How to Boost Immunity with Better Sleep

on April 23, 2021

Although it seems forgotten in our fast-paced, to-do driven world, sleep has long been thought of as a healer, even before studies or research has proven it to be true.

In the following article, we will explore why sleep is important, how much you should be getting each night and how you can improve your sleep quality.


Science has proven that sleep loss impairs immune function

A study has shown that even limited sleep loss is associated with a reduction of natural immune responses as measured by NK (natural killer) cell activity and LAK (lymphokine-activated killer) cell function.

Research shows that sleep actually helps our bodies to create the immune cells we need to fight off pathogens. One study found that interleukin-7 (IL-7) concentration in the blood increased significantly during sleep. IL-7 helps to create immune cells such as T cells and B cells. 

Another study found that sleep helps to shift the balance of IL-10 and IL-12, which are both involved in the regulation of the immune system and development of immune cells, to 'increase the efficacy of adaptive immune responses around the body'.


How much sleep should I get for better immunity?
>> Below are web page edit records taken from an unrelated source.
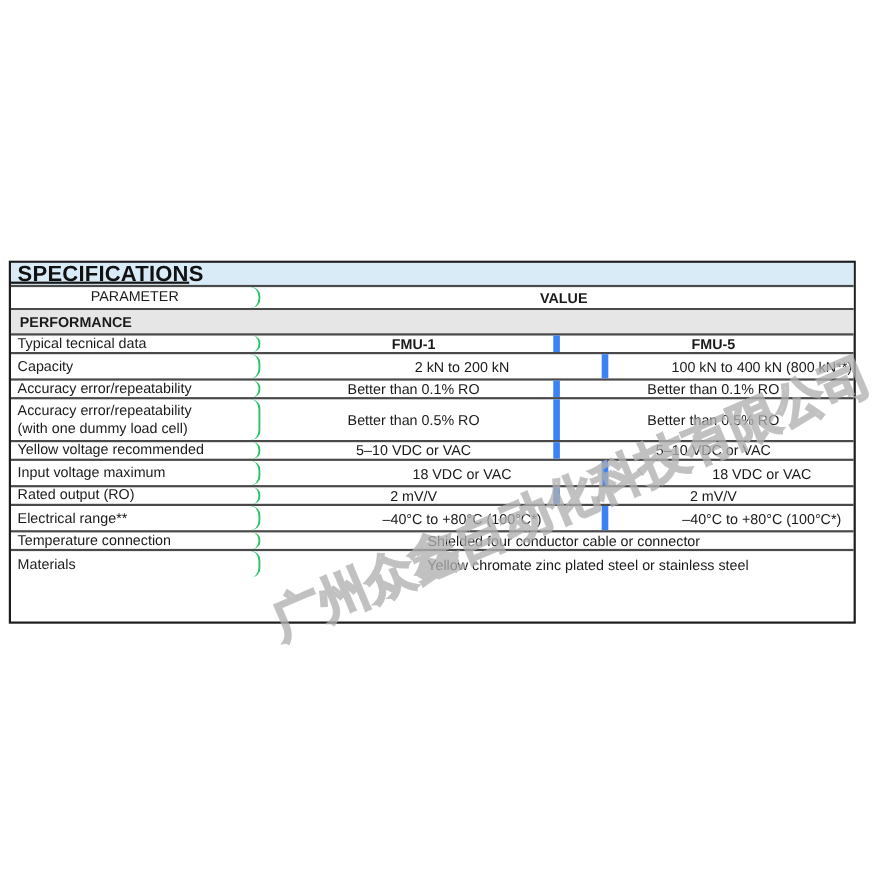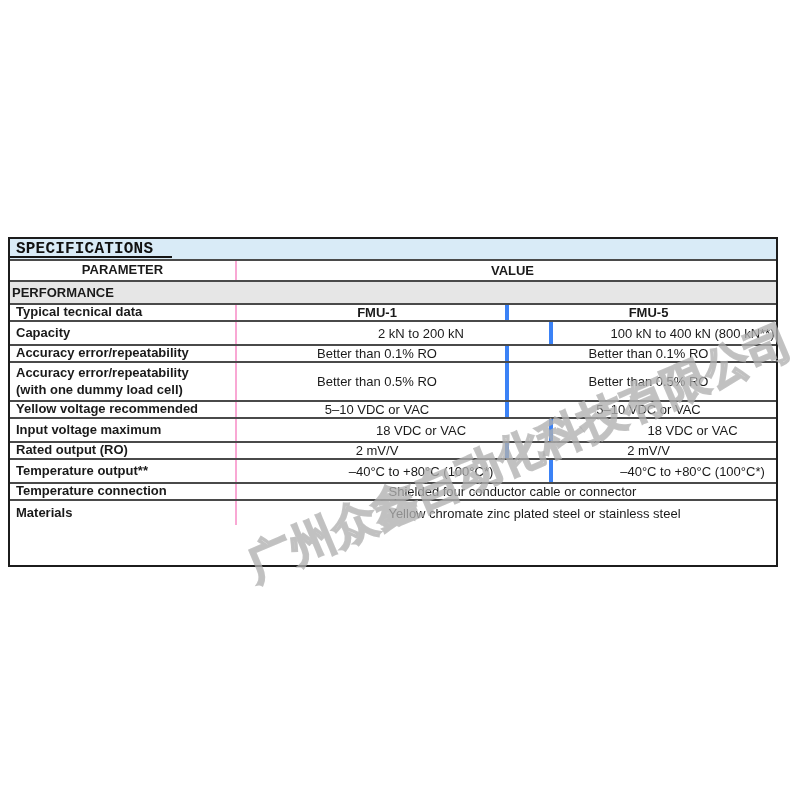--- a/index.html
+++ b/index.html
@@ -66,12 +66,11 @@
     align-items: center;
   }
   .title-text {
-    font-size: 16px;
+    font-size: 20px;
     font-weight: 700;
     letter-spacing: 0.2px;
     padding-left: 6px;
     color: #111;
-    font-family: Liberation Mono, monospace;
   }
   .title-underline {
     position: absolute;

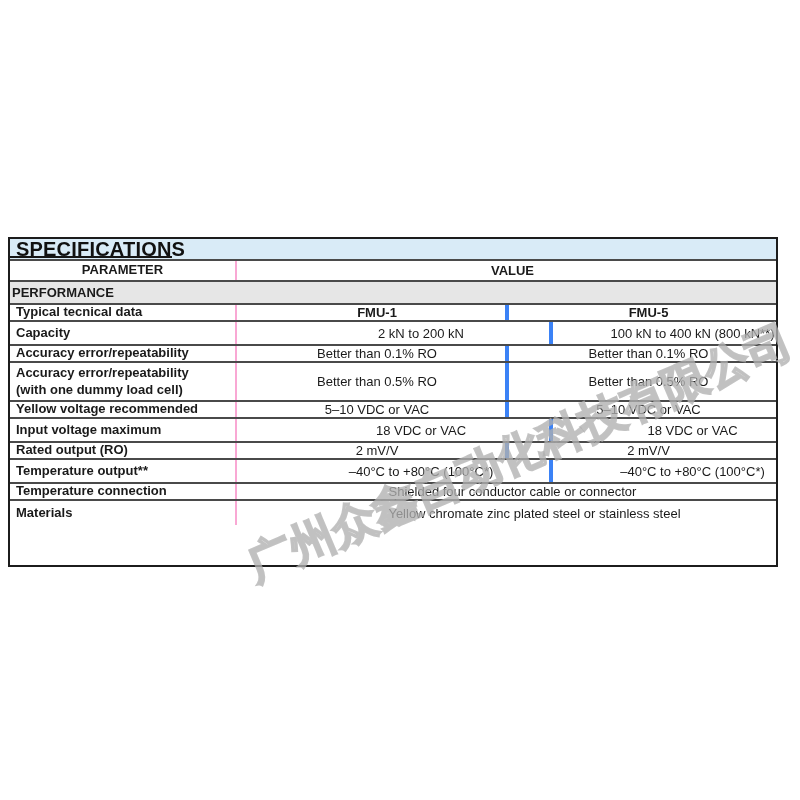--- a/index.html
+++ b/index.html
@@ -109,10 +109,11 @@
   .param-col {
     width: 227px;
     flex: 0 0 227px;
-    border-right: 2px solid #f9a8d4;
+    border-right: 2px solid #22c55e;
     padding-left: 6px;
-    font-weight: 700;
+    font-weight: 400;
     line-height: 1.25;
+    border-radius: 9px;
   }
   .value-col { flex: 1 1 auto; justify-content: center; text-align: center; }
   .v1-col {

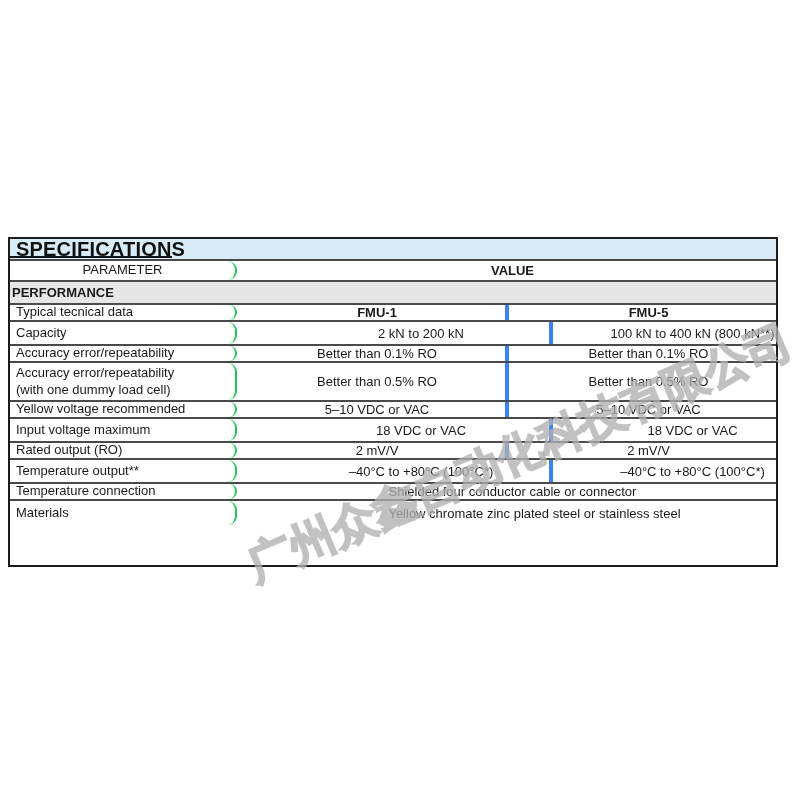--- a/index.html
+++ b/index.html
@@ -96,7 +96,7 @@
     background: #e6e6e6;
     align-items: center;
     font-weight: 700;
-    padding-left: 2px;
+    padding-left: 8px;
   }
 
   

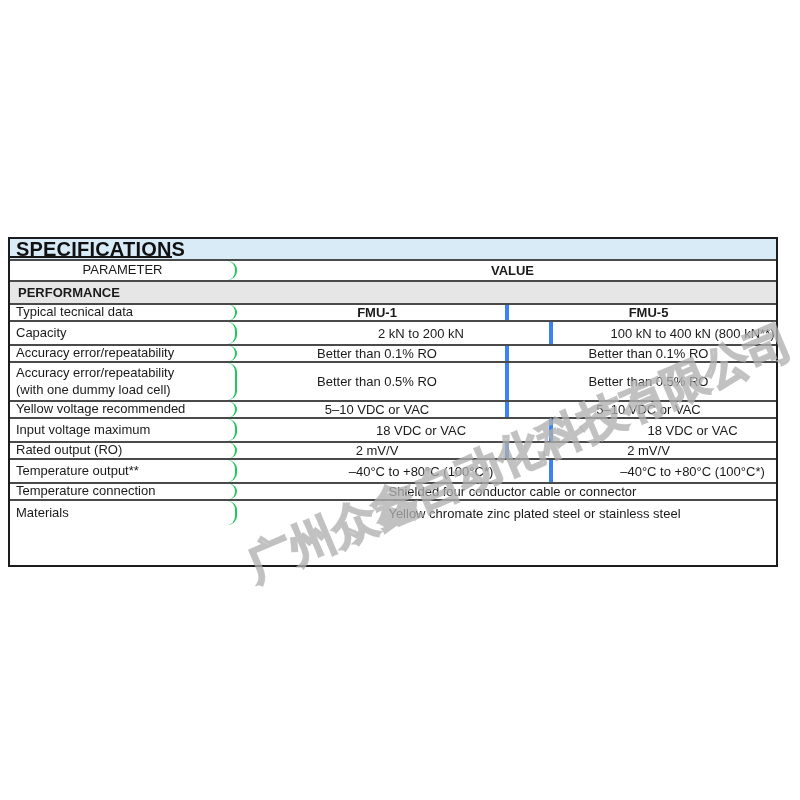--- a/index.html
+++ b/index.html
@@ -119,7 +119,7 @@
   .v1-col {
     width: 272px;
     flex: 0 0 272px;
-    border-right: 4px solid #3b82f6;
+    border-right: 6px solid #3b82f6;
     justify-content: center;
     text-align: center;
   }

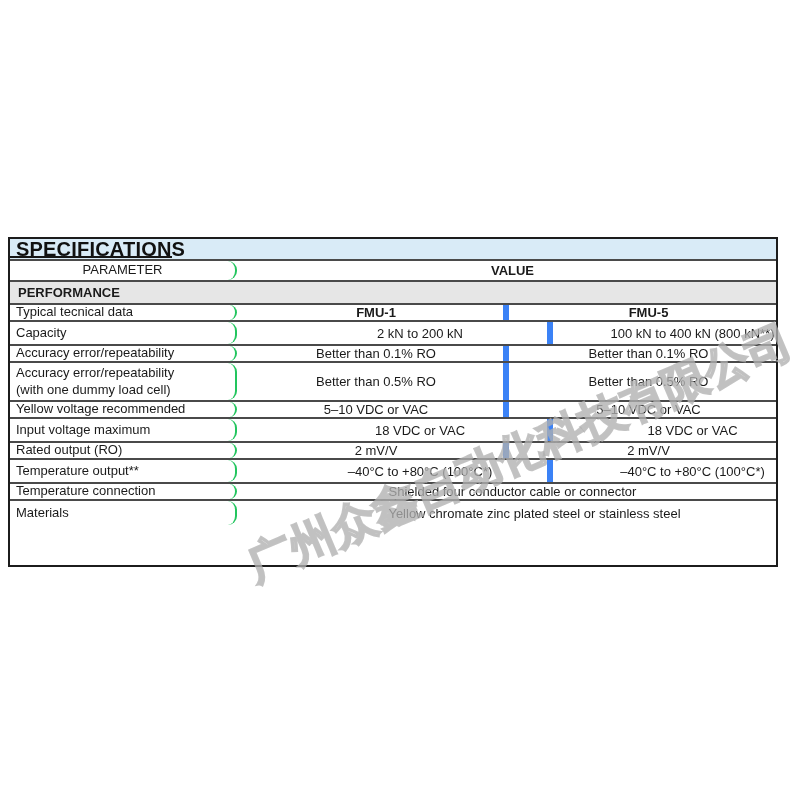--- a/index.html
+++ b/index.html
@@ -199,7 +199,7 @@
     </div>
 
     <div class="row h24">
-      <div class="cell param-col">Temperature output**</div>
+      <div class="cell param-col">Electrical range**</div>
       <div class="cell v1-col">–40°C to +80°C (100°C*)</div>
       <div class="cell v2-col">–40°C to +80°C (100°C*)</div>
     </div>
The optimal amount of sleep for most adults lies between seven and eight hours of sleep each night. This will keep your immune system in fighting shape and also help protect your body from obesity, heart disease and depression.

However, more sleep isn’t always better. More than nine to ten hours of sleep may result in poor sleep quality.


How can I improve my sleep?

The quick answer is – create good daytime habits as they have a large effect on your sleep. We have compiled seven steps for better sleep to boost your immune system. 


7 Tips for Better Sleep 

1 Stick to the same daily schedule

Regular sleep patterns reinforce the circadian rhythm and have several benefits. Firstly, it reduces the time it takes you to fall asleep and makes it easier to get up in the morning. Secondly, it boosts immune system function, improves alertness and sharpens focus and short-term memory.

Last but not least, a study has shown that sleep regularity is important for happiness and well-being.


2 De-stress

Find a way to cut stressors out of your daily life. Stress can negatively affect your immune system and your ability to fall asleep at night and getting quality sleep.

If you’re feeling under pressure or anxious, try finding a new hobby, reading or taking a hot shower before going to bed.


3 Limit screen time

Televisions and other digital screens contain high concentrations of blue lights, which suppresses the production of melatonin, a hormone that helps make you sleepy. Therefore, make sure you turn off all screens at least an hour before going to bed.


4 Create a good sleep environment

Having a good bedroom atmosphere is critical for good sleep. A dark bedroom is best for sleep as it triggers the brain to slow down and stimulates the production of melatonin. Hence, block outside light

For optimal sleep quality, make sure your bedroom is cool.


5 Stay away from alcohol & caffeine

While having a nightcap may be popular, it negatively impacts your REM sleep phase, so try to avoid alcohol before going to sleep.

The same holds true for caffeine. Caffeine stimulates the nervous system and stays in your system for hours after ingestion. If you are struggling with your sleep, we suggest not to drink coffee, black or green tea and caffeinated sodas after 3 pm.


6 Nap

If your sleep schedule is interrupted due to a busy week or other factors, try adding two naps that are no longer than 30 minutes each. This has been shown to improve performance, alertness and mood as well as offset negative effects of too little sleep on the immune system.


7 Exercise regularly

Multiple studies have shown the beneficial effects of exercise on sleep quality. Hence, exercising is a great way to stay healthy and boost your immunity. Studies have also shown a positive effect of exercise on adults with sleep problems.

However, if you exercise vigorously late in the evening or right before going to bed this can be over-stimulating and result in difficulty falling asleep.



This blog post is not intended to diagnose, treat, cure or prevent any disease. The views and nutritional advice expressed are not intended for the purpose of providing medical advice. Please always consult your health care provider if you are experiencing any medical conditions. All content on this page has been thoroughly reviewed. Nevertheless, no liability can be accepted for the completeness and accuracy of the information.